This exposes 13 tools: agentwatch_dashboard, agentwatch_report_heartbeat, agentwatch_trace, agentwatch_cascade, agentwatch_replay, agentwatch_get_alerts, agentwatch_get_failures, agentwatch_get_trace, agentwatch_fleet_health, agentwatch_create_trace_id, agentwatch_alert, agentwatch_resolve_alert, and agentwatch_dashboard_text.

CLI

npx @nicofains1/agentwatch demo                   # See it in action with sample data
npx @nicofains1/agentwatch dashboard              # Fleet health overview
npx @nicofains1/agentwatch cascade <event-id>     # Trace cascade from a failure
npx @nicofains1/agentwatch failures [agent]       # List recent failures
npx @nicofains1/agentwatch alerts [agent]         # List active alerts
npx @nicofains1/agentwatch replay <trace-id>      # Replay all cascades in a trace
npx @nicofains1/agentwatch mcp                    # Start MCP server (stdio)
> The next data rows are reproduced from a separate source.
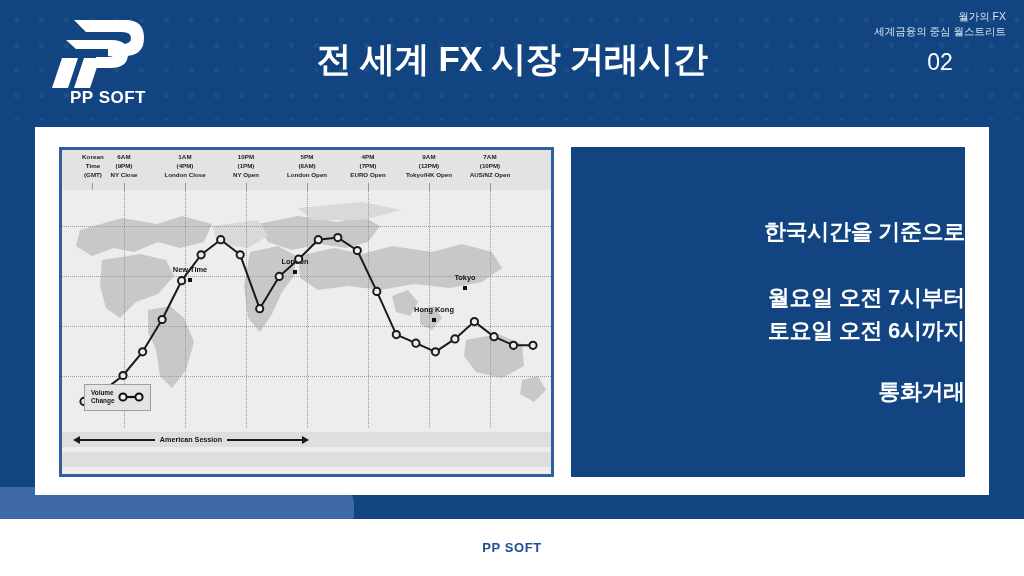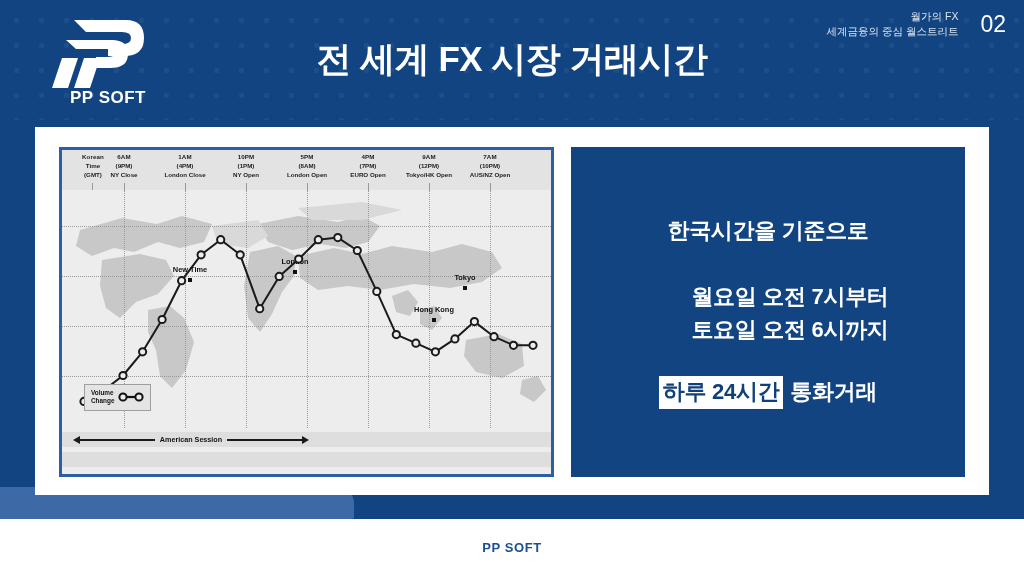"월가의 FX" .hdr-right { flex-direction: none -> column; gap: 22px -> 12px }
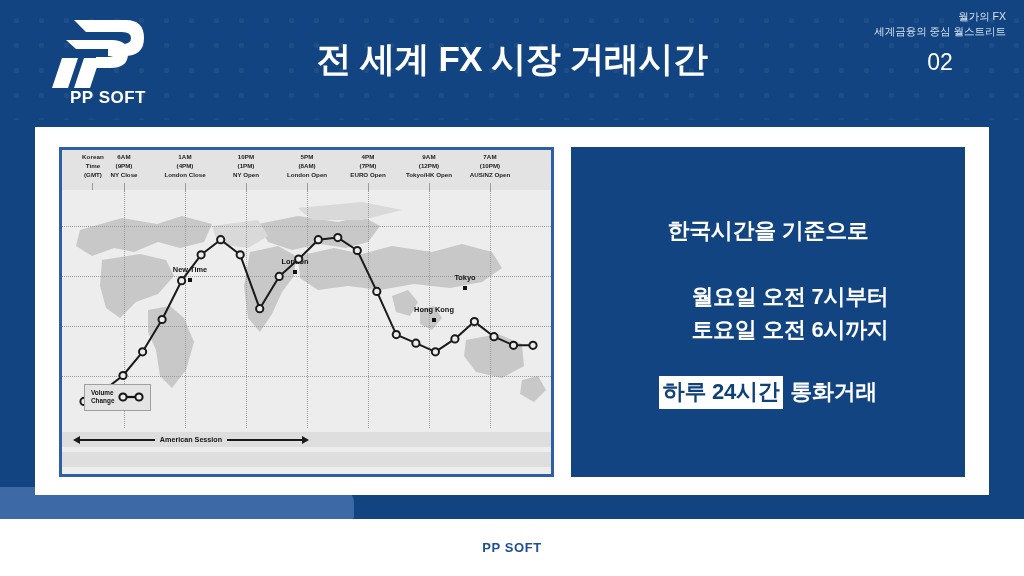"한국시간을 기준으로" .rpanel { align-items: center -> flex-end }
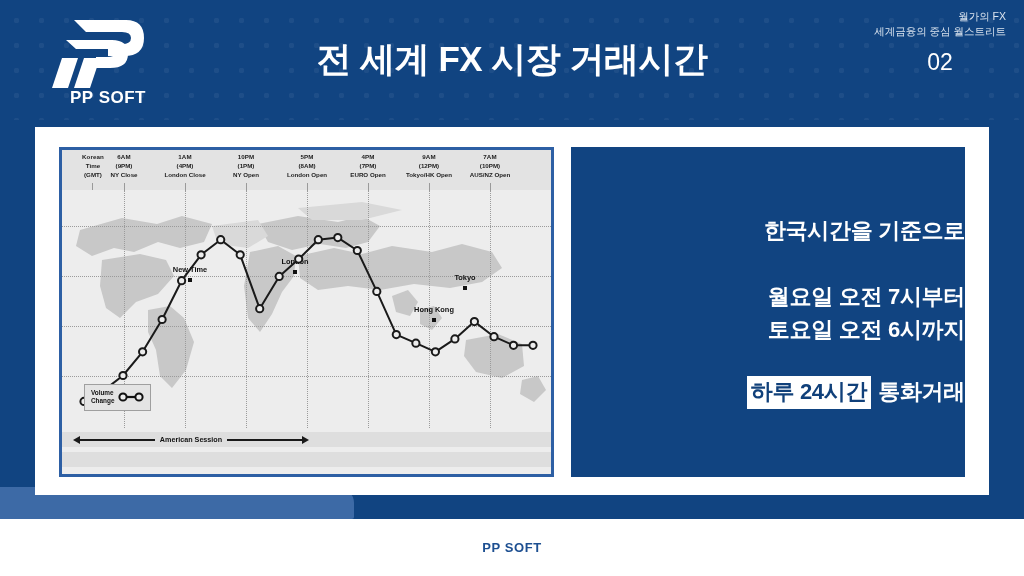"하루 24시간" span.hl { html: <span>하루 24시간</span> -> none }
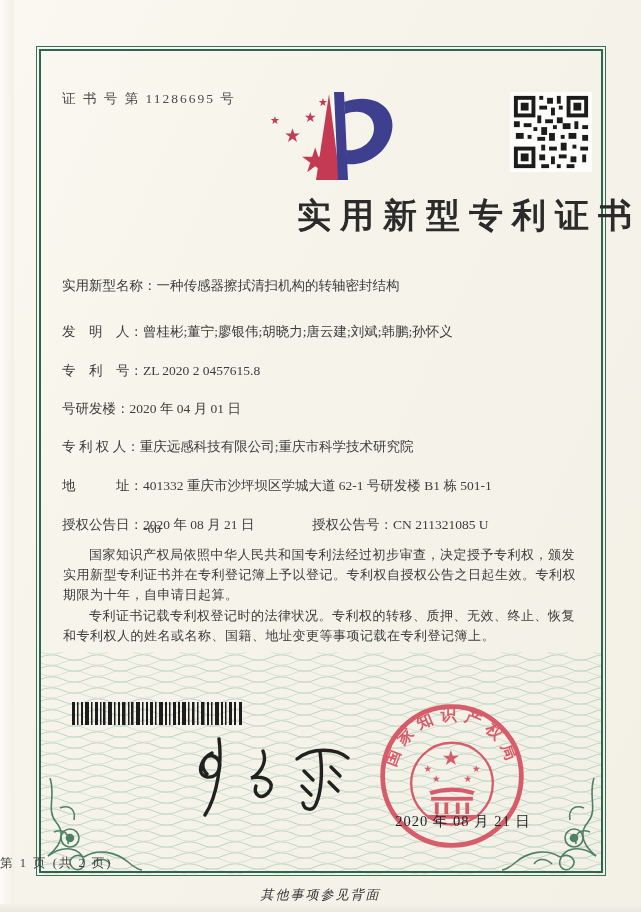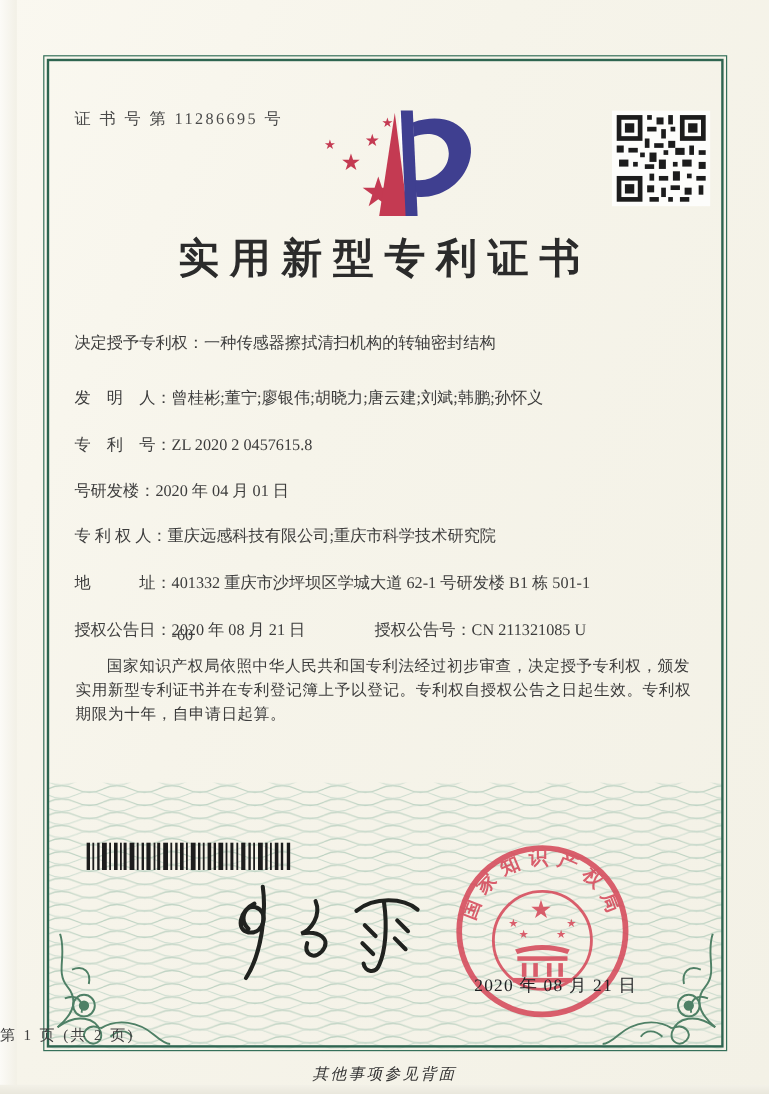"实用新型专利证书" .title { text-align: center -> right }
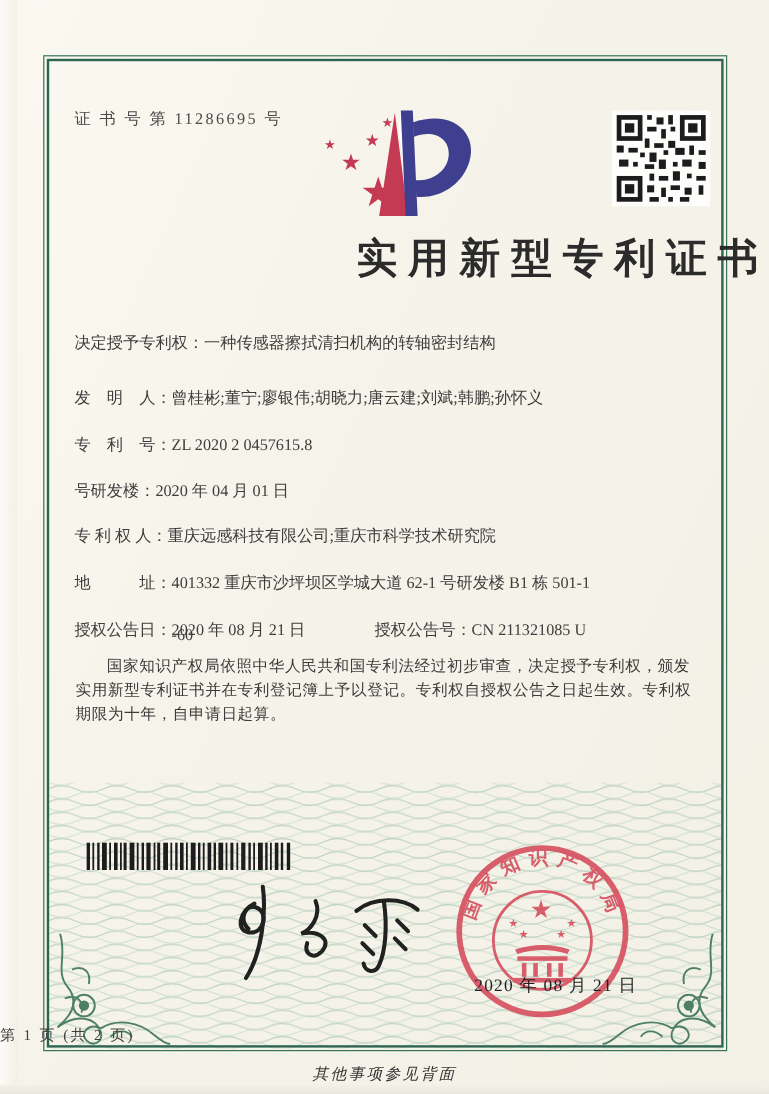"决定授予专利权：" span.lab { text: 决定授予专利权 -> 实用新型名称 }
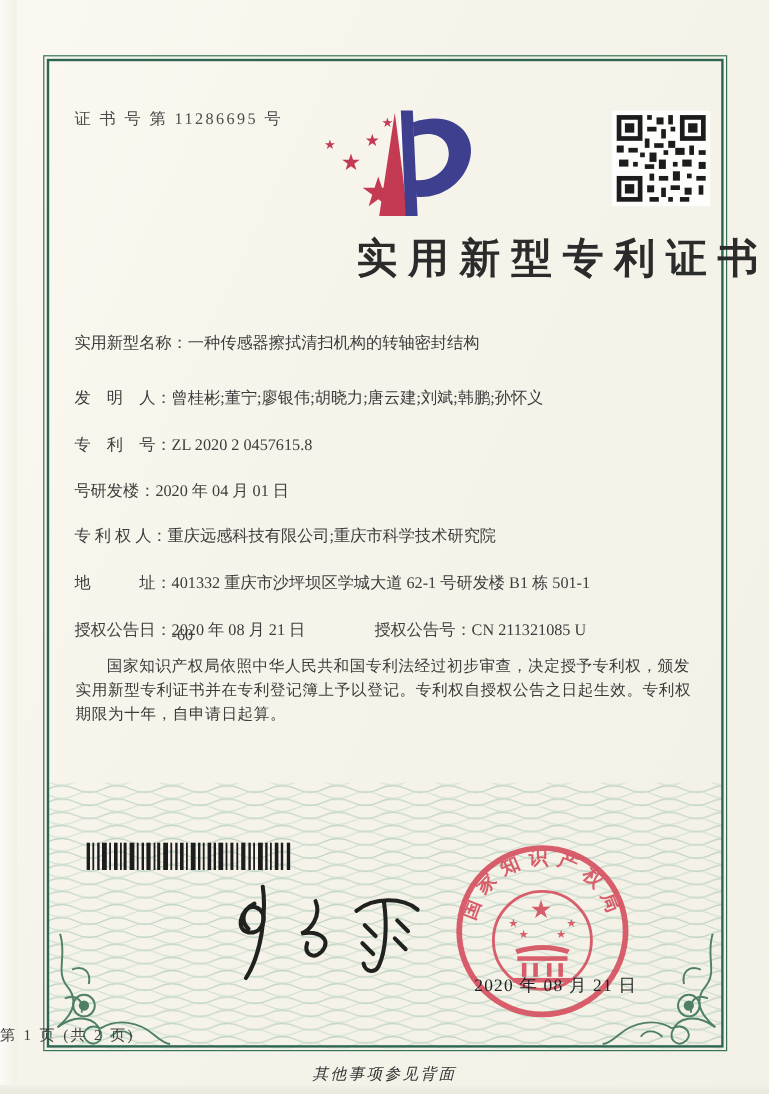"专利证书记载专利权登记时的法律状况。专利权的转移、质押、无效、终止、恢复和专利权" div.para { html: none -> <div>专利证书记载专利权登记时的法律状况。专利权的转移、质押、无效、终止、恢复和专利权人的姓名或名称、国籍、地址变更等事项记载在专利登记簿上。</div> }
Set AGENTWATCH_DB to point to your database file (default: agentwatch.db).

API

new AgentWatch(config?)

const aw = new AgentWatch({
  db_path: 'agentwatch.db',       // SQLite file path
  alert_window_minutes: 30,        // De-dup window for alerts
  heartbeat_stale_minutes: 30,     // When to mark agents as offline
});

Heartbeats

aw.report(agent, status, context?)     // status: 'healthy' | 'degraded' | 'error' | 'offline'
aw.getLatestHeartbeat(agent)           // -> Heartbeat | undefined
aw.getFleetHealth()                    // -> AgentHealth[]

Tracing

aw.createTraceId()                                // -> string (UUID)
aw.trace(traceId, agent, action, input, output, {
  parentEventId?: number,                         // link to parent event
  status?: 'ok' | 'error',                        // default: 'ok'
  durationMs?: number,                            // execution time
})                                                // -> TraceEvent
aw.getTraceEvents(traceId)                        // -> TraceEvent[]
aw.getRecentFailures(agent?, limit?)              // -> TraceEvent[]

Cascade Detection

aw.correlate(failureEventId)    // -> CascadeChain | null (walk back to root cause)
aw.replay(traceId)              // -> CascadeChain[] (all cascades in a trace)

Alerts

aw.alert(agent, alertType, message)    // auto-deduplicates within window
aw.resolveAlert(alertId)
aw.activeAlerts(agent?)                // -> Alert[]

Dashboard

aw.dashboard()      // -> DashboardOutput (structured)
aw.dashboardText()  // -> string (formatted for terminal)

OpenTelemetry Export

// Requires optional peer deps: @opentelemetry/api, @opentelemetry/sdk-trace-base
await aw.exportTraceToOtel(traceId, { serviceName: 'my-agents' });
await aw.exportRecentToOtel(1); // last 1 hour

Storage

Uses SQLite via better-sqlite3. The database file is created automatically on first use. WAL mode is enabled for concurrent reads.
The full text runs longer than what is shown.